Part two of the turkey recipes from de Rontzier’s 1598 cookbook:
Chopped Dishes (Gehackte Essen) of Turkeys etc.
1 You cut the meat into small pieces, fry it in butter and season it with wine vinegar, apples cut in cubes, sugar and mace.
2 Item you cut it small and season it with drippings, wine, pepper and nutmeg and press bitter orange juice over it. Also lay the bitter oranges on top of it and let it fry until done etc.
3 Item you cut it small and place it in a silver dish together with wine, drippings, chestnuts and mace and let it fry until done etc.
4 You cut it small with hard-boiled egg yolks and season it with wine and beef broth.
5 Item you cut the breasts into small pieces, fry them in butter, and scramble them with eggs, season it with wine and pepper etc.
6 Item you fry the cut-up breasts in butter so that the butter does not turn brown, mix three or four egg yolks with wine, stir them into this and strew it with sugar etc.
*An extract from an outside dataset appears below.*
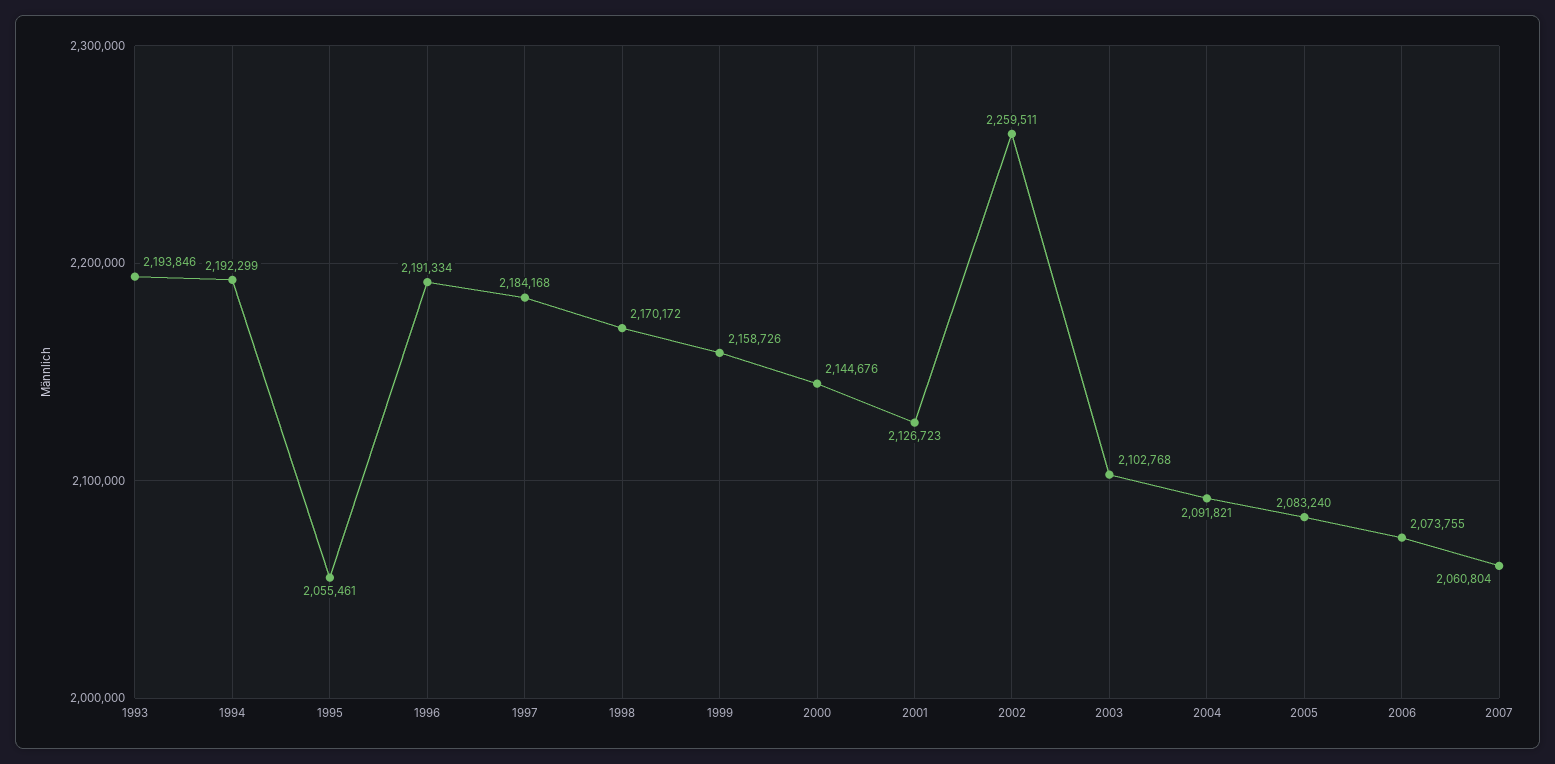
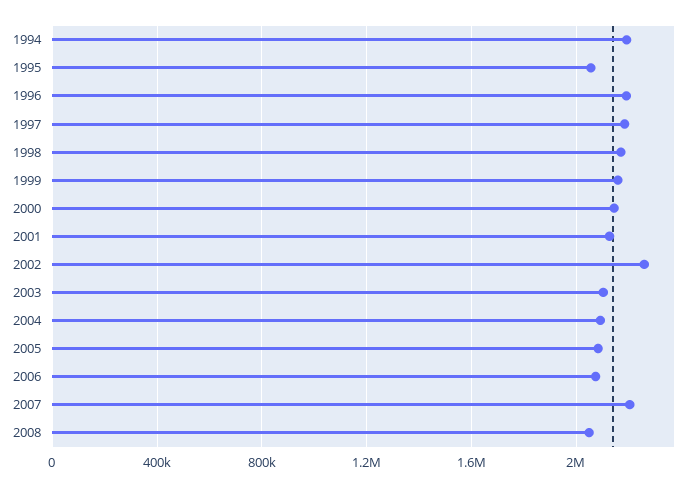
1993: 2193846 -> none
2007: 2060804 -> 2200000
2008: none -> 2050000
7 Item you cut the breasts into small pieces, then pour capon or beef broth over the roast fowl so that it turns brown and then pour it over the cut meat. Let it cook and strew it with pounded nutmeg and serve it.
8 Item you cut the breasts into small pieces, season them with wine, sugar, almond kernels, large raisins, mace, pounded ginger, and drippings and let it cook etc.
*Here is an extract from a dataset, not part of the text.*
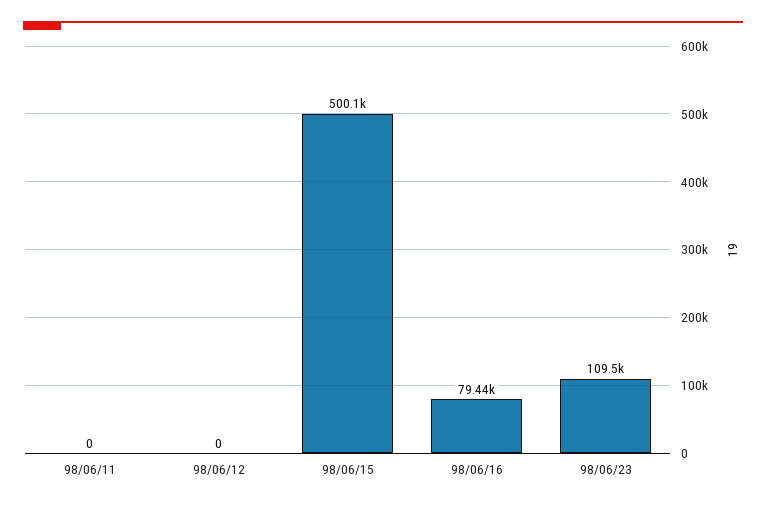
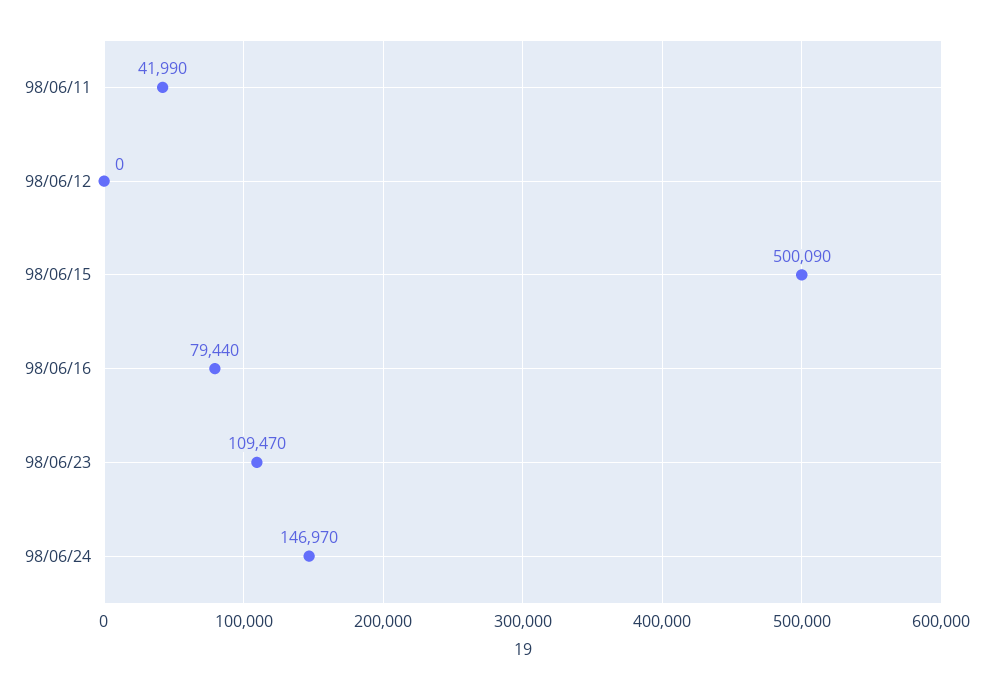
98/06/11: 0 -> 41990
98/06/24: none -> 146970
9 Item you cut the breasts into long strips and place them in a silver dish. Pour melted butter over them and season them with pounded ginger, sugar, rosewater (read Rosen Wasser for Rosin Wasser – raisin water) and cream and let it cook. When you wish to serve it, strew it with sugar and squeeze bitter orange juice over it.
I had a long workday and can’t really comment much, but these are not in any way unusual for the time and social class. I wonder whether there really was raisin water or if it is the typo I suspect, but I can’t look into that now. Noted for later.
Franz de Rontzier, head cook to the bishop of Halberstadt and duke of Braunschweig, published his encyclopaedic Kunstbuch von mancherley Essen in 1598. He clearly looks to Marx Rumpolt’s New Kochbuch as the new gold standard, but fails to match it in engaging style or depth. He is thus overshadowed by the twin peaks of Marx Rumpolt and Anna Wecker. What makes his work interesting is the way in which he systematically lists versions of a class of dishes, illustrating the breadth or a court cook’s repertoire. He is also more modernly fashionable than Rumpolt. Looking to France rather than Italy and Spain for inspiration, and some of the dishes he first describes may be genuine innovations.